WORK TO COMPLETE.
All records are to be restated word for word, with pictures excluded.

DATASET RECORDS.
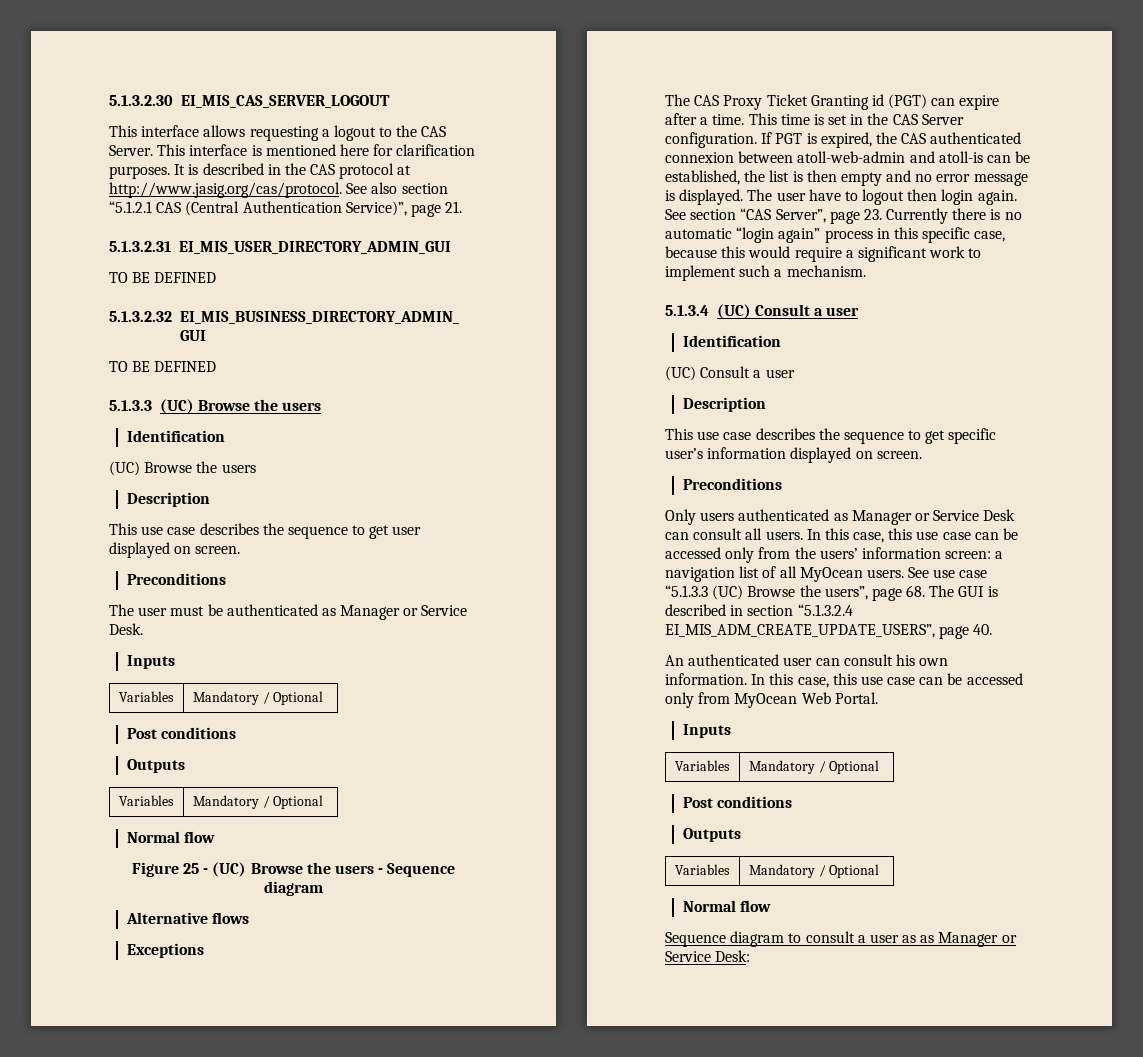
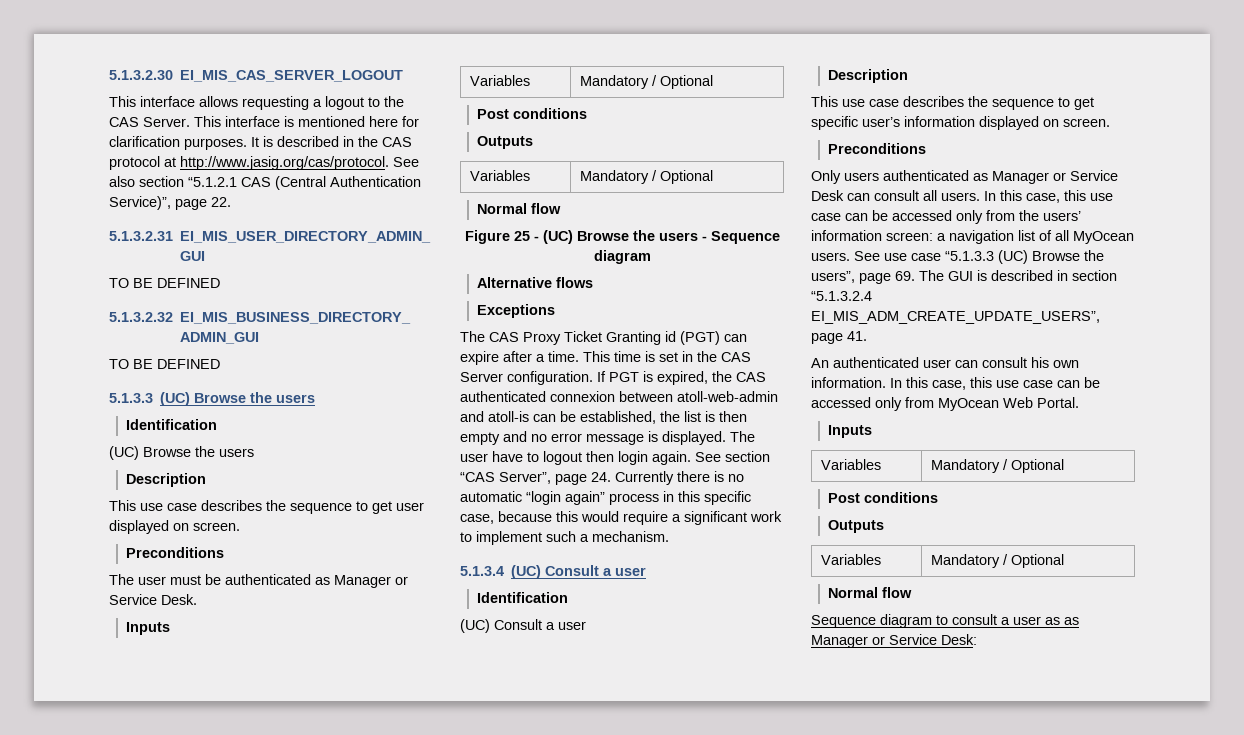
- It is described in the CAS protocol at http://www.jasig.org/cas/protocol. See also section “5.1.2.1 CAS (Central Authentication Service)”, page 21.
+ It is described in the CAS protocol at http://www.jasig.org/cas/protocol. See also section “5.1.2.1 CAS (Central Authentication Service)”, page 22.
- See section “CAS Server”, page 23. Currently there is no automatic “login again” process in this specific case, because this would require a significant work to implement such a mechanism.
+ See section “CAS Server”, page 24. Currently there is no automatic “login again” process in this specific case, because this would require a significant work to implement such a mechanism.
- See use case “5.1.3.3 (UC) Browse the users”, page 68. The GUI is described in section “5.1.3.2.4 EI_MIS_ADM_CREATE_UPDATE_USERS”, page 40.
+ See use case “5.1.3.3 (UC) Browse the users”, page 69. The GUI is described in section “5.1.3.2.4 EI_MIS_ADM_CREATE_UPDATE_USERS”, page 41.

SOLUTION FOR THIS PROBLEM.
- It is described in the CAS protocol at http://www.jasig.org/cas/protocol. See also section “5.1.2.1 CAS (Central Authentication Service)”, page 21.
+ It is described in the CAS protocol at http://www.jasig.org/cas/protocol. See also section “5.1.2.1 CAS (Central Authentication Service)”, page 22.
- See section “CAS Server”, page 23. Currently there is no automatic “login again” process in this specific case, because this would require a significant work to implement such a mechanism.
+ See section “CAS Server”, page 24. Currently there is no automatic “login again” process in this specific case, because this would require a significant work to implement such a mechanism.
- See use case “5.1.3.3 (UC) Browse the users”, page 68. The GUI is described in section “5.1.3.2.4 EI_MIS_ADM_CREATE_UPDATE_USERS”, page 40.
+ See use case “5.1.3.3 (UC) Browse the users”, page 69. The GUI is described in section “5.1.3.2.4 EI_MIS_ADM_CREATE_UPDATE_USERS”, page 41.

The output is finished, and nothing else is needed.